DIRECTIONS
The lines to retype are the one with "box-shadow:0 4px 10px rgba(0,0,0,.15);" and all that follow it to the end of the entries below; copy them exactly and nothing else.

-----

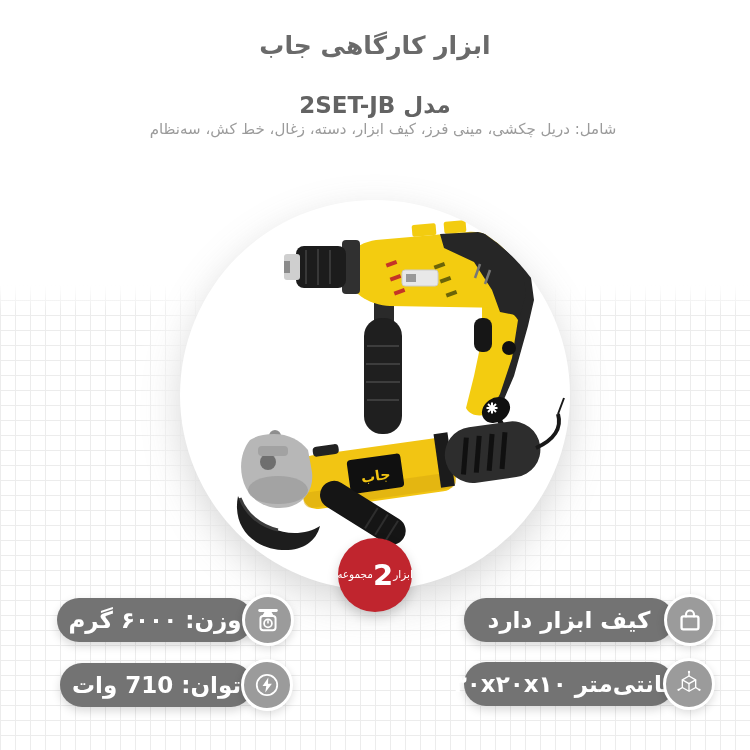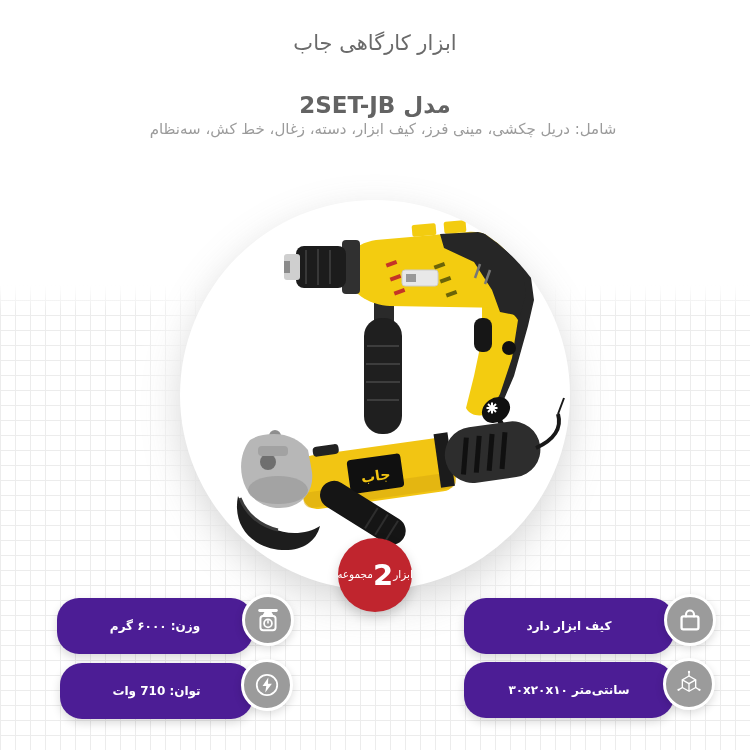--- a/index.html
+++ b/index.html
@@ -26,7 +26,7 @@
   }
   
   .hdr{position:absolute;left:0;width:750px;text-align:center;color:#6a6a6a;direction:rtl;}
-  .title{top:31px;font-size:21px;font-weight:normal;}
+  .title{top:31px;font-size:25px;font-weight:bold;}
   .model{top:70px;font-size:23px;font-weight:bold;color:#636363;margin-top:22px;}
   .includes{top:120px;font-size:15px;font-weight:normal;color:#9b9b9b;padding-left:8px;}
   

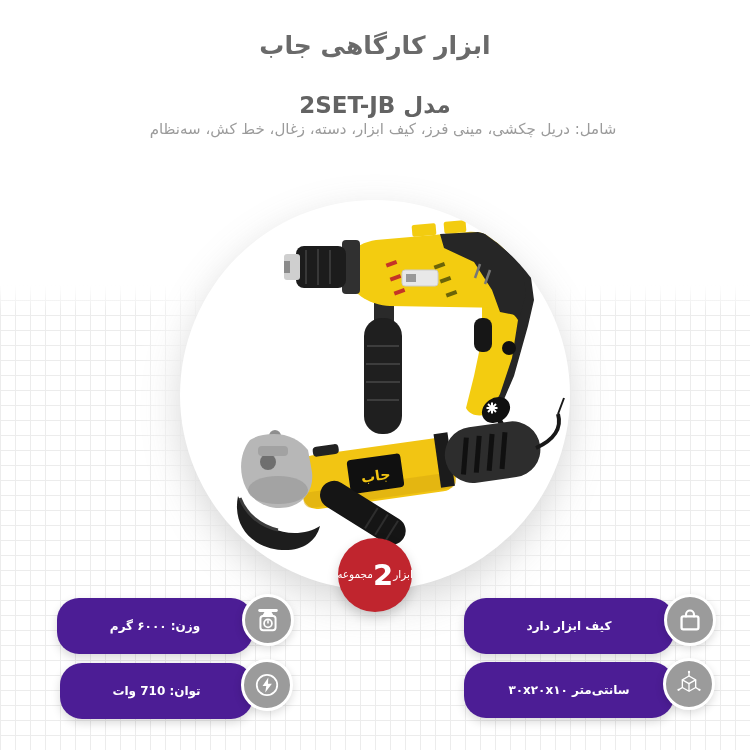--- a/index.html
+++ b/index.html
@@ -45,9 +45,9 @@
   .badge .b-num{font-size:29px;font-weight:bold;line-height:1;margin:1px 0;}
   
   .pill{
-    position:absolute;height:56px;border-radius:22px;background:#4c1d95;
+    position:absolute;height:44px;border-radius:22px;background:#737373;
     color:#fff;display:flex;align-items:center;justify-content:center;
-    font-size:12px;font-weight:bold;direction:rtl;
+    font-size:23px;font-weight:bold;direction:rtl;
     box-shadow:0 4px 10px rgba(0,0,0,.15);
   }
   .pill .lbl{white-space:nowrap;}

-----

EXERCISE RESULT
     box-shadow:0 4px 10px rgba(0,0,0,.15);
   }
   .pill .lbl{white-space:nowrap;}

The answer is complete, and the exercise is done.